PROVIDED RECORDS below:

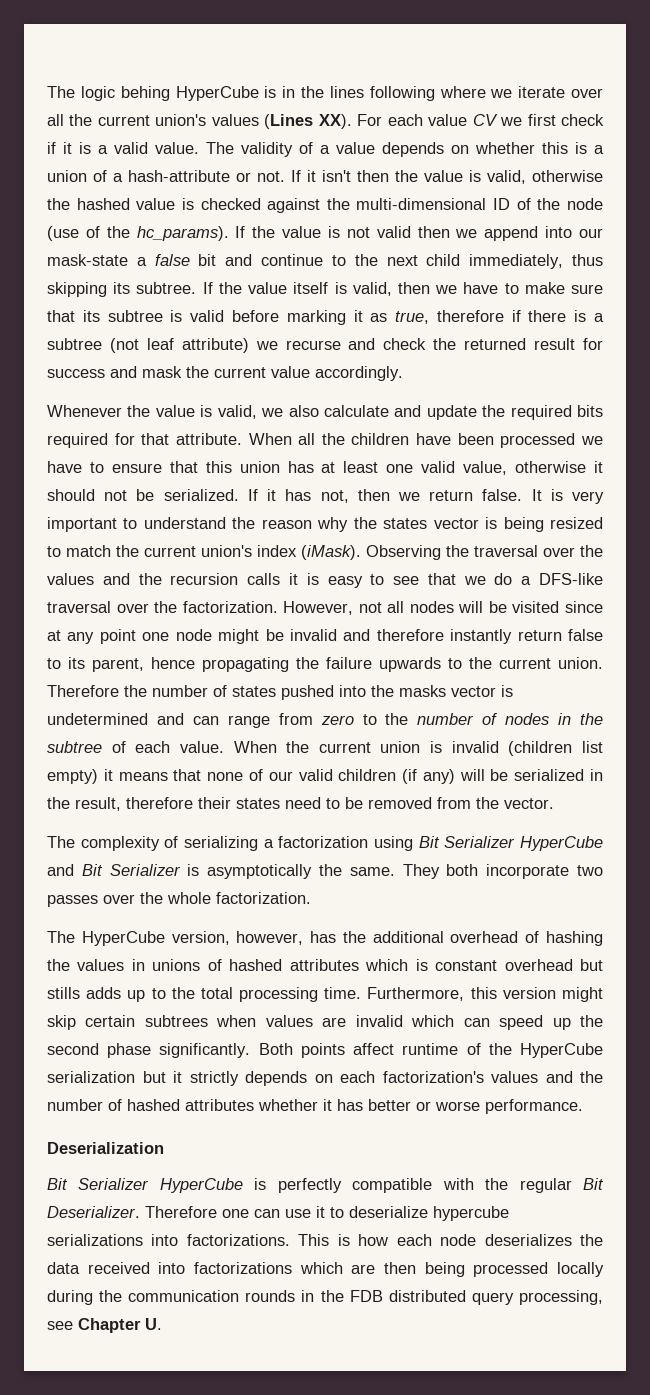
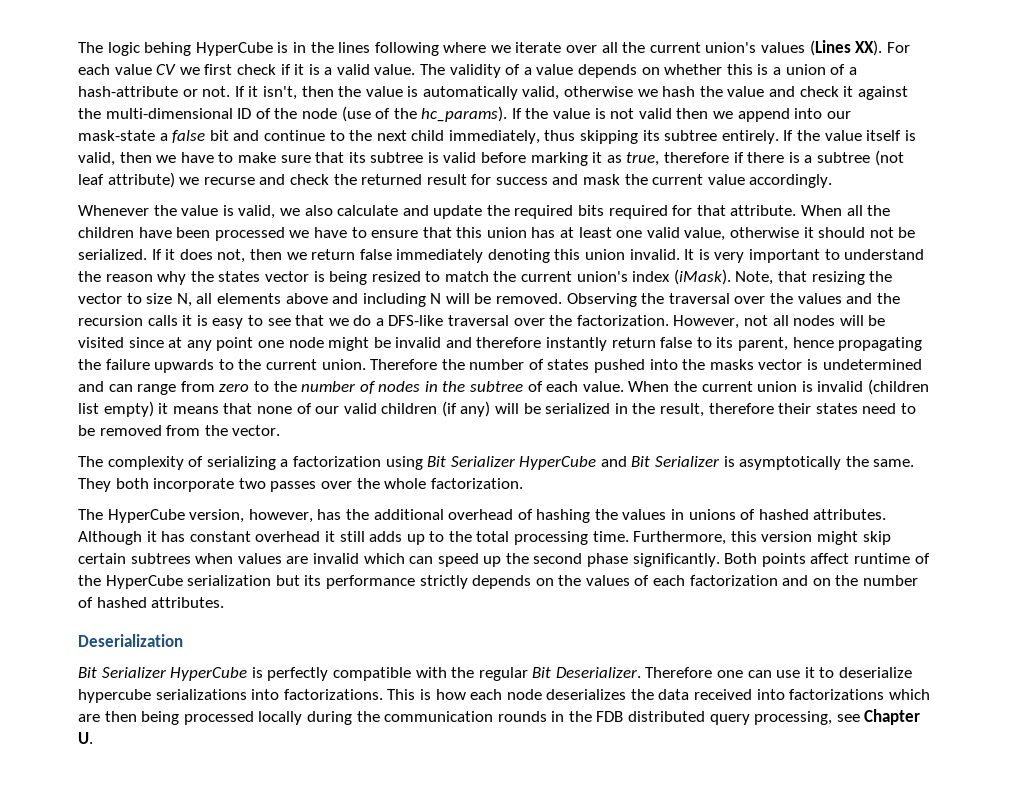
[322,170,351,182] isn't -> [262,86,297,100] isn't,
(481, 176) none -> [422,86,518,100] automatically
[47,198,261,210] the hashed value is checked -> [637,86,854,97] we hash the value and check it
[136,282,197,294] subtree. -> [664,130,779,144] subtree entirely.
[285,489,312,501] has -> [179,249,213,260] does
[482,489,523,501] false. -> [359,249,680,263] false immediately denoting this union invalid.
(361, 552) none -> [735,271,893,285] [78,293,563,307] Note, that resizing the vector to size N, all elements above and including N will be removed.
[289,959,603,971] [47,987,80,999] attributes which is constant overhead but stills -> [813,509,887,520] [78,531,365,545] attributes. Although it has constant overhead it still
[173,1071,182,1083] it -> [304,575,415,589] its performance
[340,1071,603,1083] [47,1099,583,1114] each factorization's values and the number of hashed attributes whether it has better or worse performance. -> [558,575,919,586] [78,597,225,608] the values of each factorization and on the number of hashed attributes.

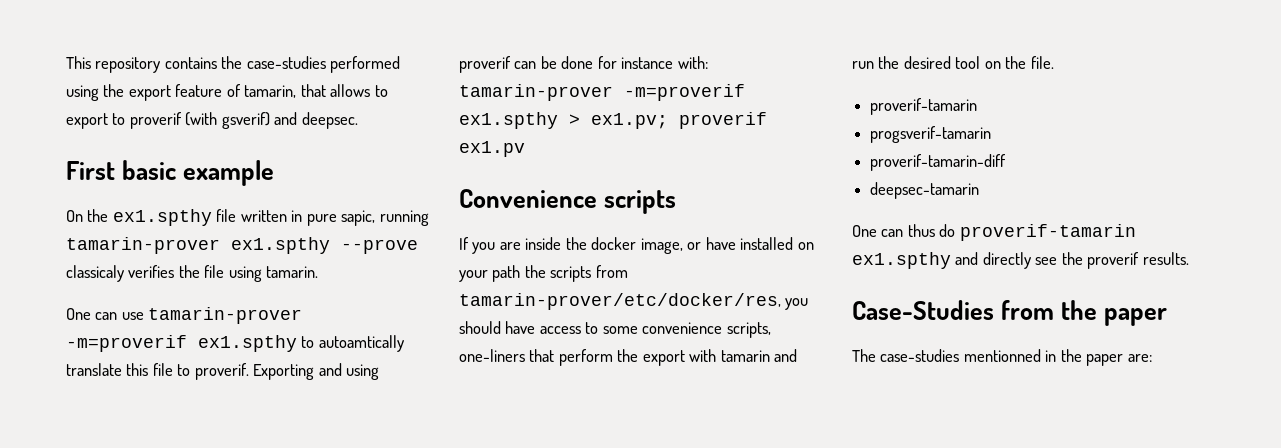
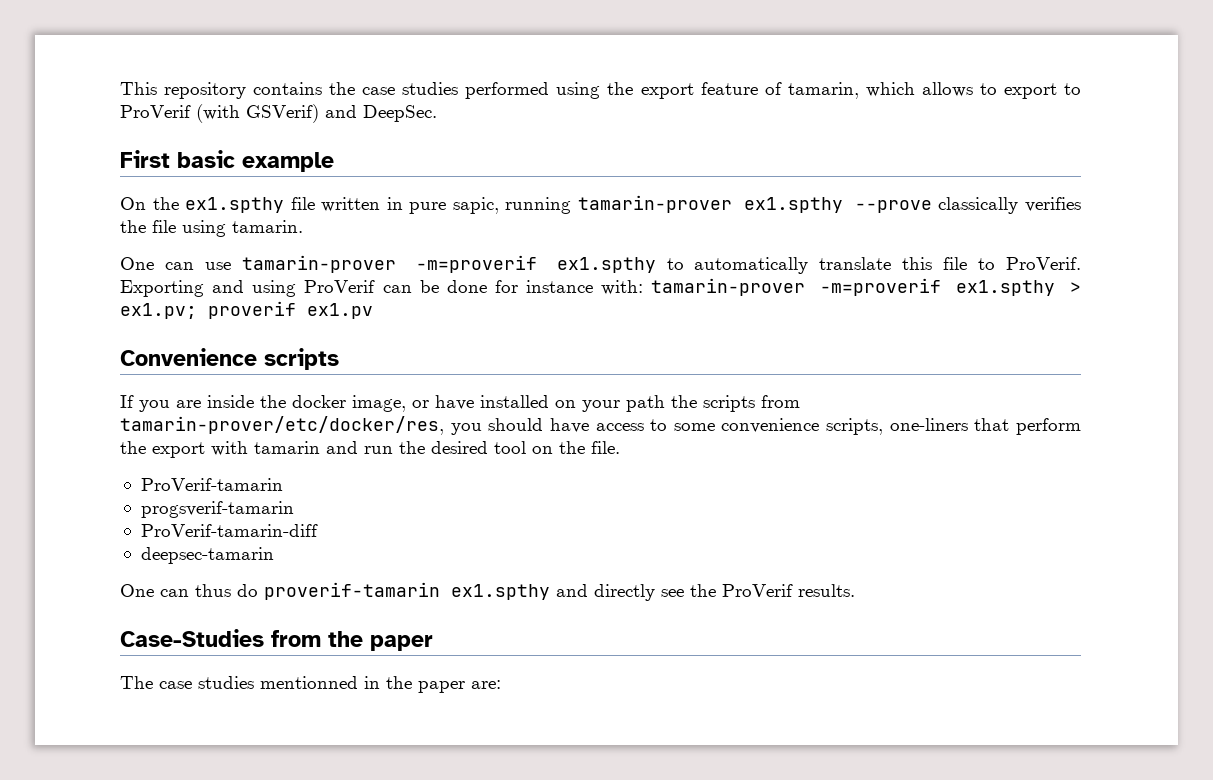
[246,56,326,69] case-studies -> [362,82,459,95] case studies
[300,84,326,97] that -> [865,82,915,97] which
[129,112,358,129] proverif (with gsverif) and deepsec. -> [120,104,437,123] ProVerif (with GSVerif) and DeepSec.
[66,265,124,282] classicaly -> [938,197,1019,214] classically
[318,335,404,352] autoamtically -> [694,257,809,274] automatically
[194,363,249,380] proverif. -> [1005,257,1081,270] ProVerif.
[459,56,511,73] proverif -> [304,280,376,293] ProVerif
[870,98,978,115] proverif-tamarin -> [140,478,283,491] ProVerif-tamarin
[870,154,1007,171] proverif-tamarin-diff -> [140,524,318,537] ProVerif-tamarin-diff
[1087,252,1140,269] proverif -> [722,584,793,597] ProVerif
[880,349,960,362] case-studies -> [159,676,254,689] case studies

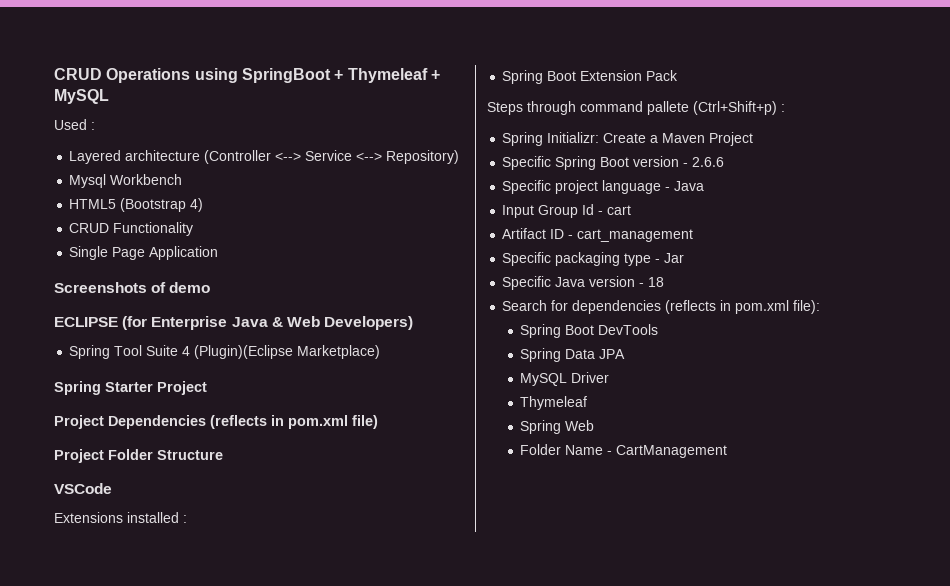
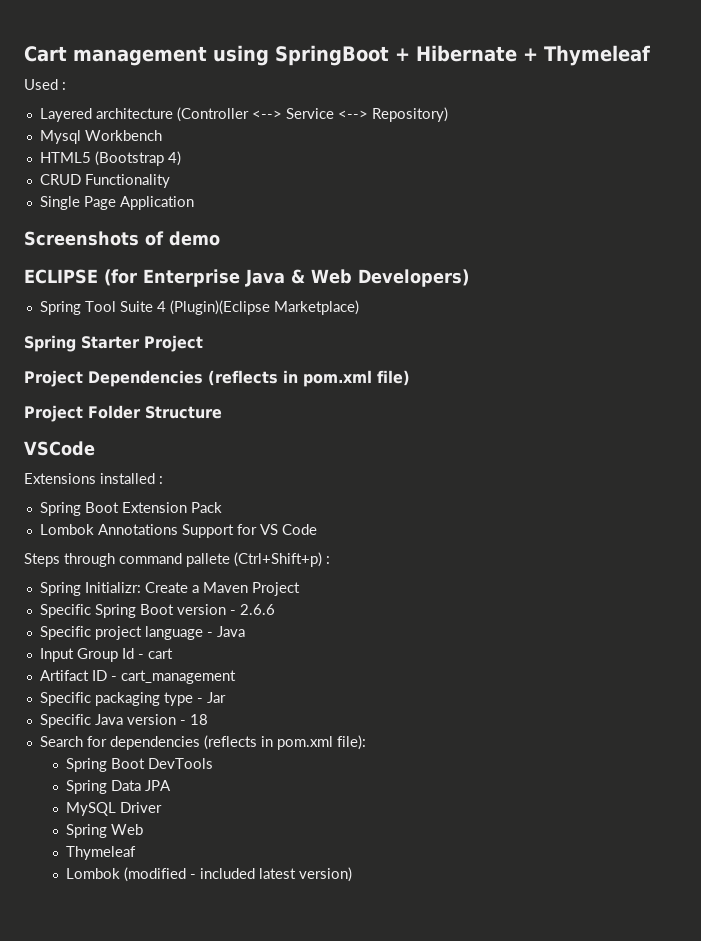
[54,68,191,83] CRUD Operations -> [24,46,207,66] Cart management
[347,68,440,83] [54,89,109,104] Thymeleaf + MySQL -> [416,45,650,66] Hibernate + Thymeleaf
(679, 75) none -> [39,524,317,538] // Lombok Annotations Support for VS Code
[520,396,588,410] // Thymeleaf -> (162, 807) none
[520,444,728,458] Folder Name - CartManagement -> [65,846,136,860] [65,867,352,882] Thymeleaf // Lombok (modified - included latest version)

End of PROVIDED RECORDS.

◆ ASSIGNMENT ◆
Retype, without any change, every line from the one with "(679, 75) none" to the bottom of the listing.

◆ TASK SOLUTION ◆
(679, 75) none -> [39,524,317,538] // Lombok Annotations Support for VS Code
[520,396,588,410] // Thymeleaf -> (162, 807) none
[520,444,728,458] Folder Name - CartManagement -> [65,846,136,860] [65,867,352,882] Thymeleaf // Lombok (modified - included latest version)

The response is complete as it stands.